Figure 138. Unconfined Alluvial Fan Flooding.

5.3. Watershed Rainfall Runoff Simulation

FLO-2D can used as a watershed model to predict rainfall runoff using one of three infiltration loss methods. The model can generate a flood hydrograph at a point of concentration as inflow to a downstream flood model. Rainfall runoff can result in sheet flow or concentrated in rills and gullies using the multiple channel component which will reduce the travel time associated with sheet flow. It is possible to simulate rainfall while routing a flood overland and have the rainfall occur directly to the water surface without abstraction. Spatially variable rainfall distribution using real time rain gage or NEXRAD data can also be modeled. The GDS will reformat the rain gage data for real time storm runoff and flood simulation. Basin water course depressions created in the grid elevation because of the lack of DTM data on the channel bed can be smoothed out with the GDS smoothing tool. This will eliminate potential flood storage associated with artificial depressions.
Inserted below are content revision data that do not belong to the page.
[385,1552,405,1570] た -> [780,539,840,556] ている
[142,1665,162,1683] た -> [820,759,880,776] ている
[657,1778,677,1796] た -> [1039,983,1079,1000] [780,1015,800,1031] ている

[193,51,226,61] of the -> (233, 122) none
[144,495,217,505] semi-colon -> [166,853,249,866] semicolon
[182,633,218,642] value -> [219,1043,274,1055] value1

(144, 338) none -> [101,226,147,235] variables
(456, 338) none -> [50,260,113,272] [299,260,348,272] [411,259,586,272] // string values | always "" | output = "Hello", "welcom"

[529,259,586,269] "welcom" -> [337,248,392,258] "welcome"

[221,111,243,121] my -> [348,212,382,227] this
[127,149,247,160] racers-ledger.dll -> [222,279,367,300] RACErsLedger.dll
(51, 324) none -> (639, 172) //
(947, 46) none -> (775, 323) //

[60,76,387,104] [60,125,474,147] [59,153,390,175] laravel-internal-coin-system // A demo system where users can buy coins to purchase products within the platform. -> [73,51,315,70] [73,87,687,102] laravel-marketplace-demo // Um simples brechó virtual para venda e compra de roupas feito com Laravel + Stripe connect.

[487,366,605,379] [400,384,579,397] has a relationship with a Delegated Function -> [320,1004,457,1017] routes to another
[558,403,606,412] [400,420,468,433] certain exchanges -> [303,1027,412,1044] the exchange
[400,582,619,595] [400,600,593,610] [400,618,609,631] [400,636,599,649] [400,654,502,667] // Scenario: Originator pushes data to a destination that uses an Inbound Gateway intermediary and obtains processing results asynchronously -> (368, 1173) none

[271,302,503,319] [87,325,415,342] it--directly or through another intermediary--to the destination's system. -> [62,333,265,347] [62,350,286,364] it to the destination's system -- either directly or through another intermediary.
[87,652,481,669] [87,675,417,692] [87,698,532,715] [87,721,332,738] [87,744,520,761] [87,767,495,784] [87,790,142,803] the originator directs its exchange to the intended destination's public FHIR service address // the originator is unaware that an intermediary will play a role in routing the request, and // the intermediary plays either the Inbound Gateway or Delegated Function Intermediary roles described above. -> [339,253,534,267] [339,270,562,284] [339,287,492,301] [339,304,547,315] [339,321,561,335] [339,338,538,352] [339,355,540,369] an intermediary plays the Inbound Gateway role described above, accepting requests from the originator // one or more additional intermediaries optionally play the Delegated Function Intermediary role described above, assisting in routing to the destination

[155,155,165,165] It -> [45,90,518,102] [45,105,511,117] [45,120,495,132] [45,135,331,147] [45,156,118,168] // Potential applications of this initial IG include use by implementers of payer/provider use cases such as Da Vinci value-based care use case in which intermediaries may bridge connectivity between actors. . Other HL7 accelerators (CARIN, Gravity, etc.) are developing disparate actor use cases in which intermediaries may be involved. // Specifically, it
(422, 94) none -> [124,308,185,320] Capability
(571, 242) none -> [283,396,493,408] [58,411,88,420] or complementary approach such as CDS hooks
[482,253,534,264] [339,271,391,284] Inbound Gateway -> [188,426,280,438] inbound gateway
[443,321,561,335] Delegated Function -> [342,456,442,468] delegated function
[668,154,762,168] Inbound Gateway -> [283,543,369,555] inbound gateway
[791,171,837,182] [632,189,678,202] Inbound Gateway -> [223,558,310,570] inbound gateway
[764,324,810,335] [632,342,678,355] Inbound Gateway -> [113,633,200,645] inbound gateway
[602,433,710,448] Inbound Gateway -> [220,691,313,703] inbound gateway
Using the FLO-2D model to cover the watershed and urban areas avoids the need to create separate models with generated hydrographs from the upper basin constitute the inflow to the urban model. The watershed-urban interface will be more accurate as a single model since the inflow will not all be concentrated at a few points. Runoff will occur as sheet flow all along the interface.

The watershed can also be a source of sediment supply for the urban project area for either sediment transport modeling or mud and debris flows. Sediment supply for conventional bedload and suspended analysis can be generated in the upper basin by simply applying one of the eleven sediment transport formulas. For mudflows there are two methods for loading the hydrograph with sediment. A sediment concentration by volume is assigned to a discretized time interval of the inflow hydrograph. A second method is to load the inflow hydrograph with a volume of sediment. In this manner, spatially differential sediment loading in a watershed channel can be simulated. Once the hydrograph is bulked with sediment, the mudflow is routed as a water and sediment continuum over the hydrograph. The bulked sediment hydrograph is tracked through system conserving volume for both water and sediment. Flow cessation and flow dilution are possible outcomes of the mudflow routing.

5.4. Urban Flooding

One of the primary applications of the FLO-2D model is urban flood hazard delineation. It is the most robust and detailed urban flood model available with the capability to model buildings, street flow, walls and berms, storm drains, hydraulic structures (culverts, bridges, and weirs), rainfall, infiltration, building roof runoff, building collapses and LID components. Area Drainage Master Plans in the Maricopa County area are being completed with FLO-2D using grid systems on the order of 1.8 million elements. Urban grid element size is typically 20 ft; however, ten-foot elements have been used with high resolution topographic data sets (Figure 139).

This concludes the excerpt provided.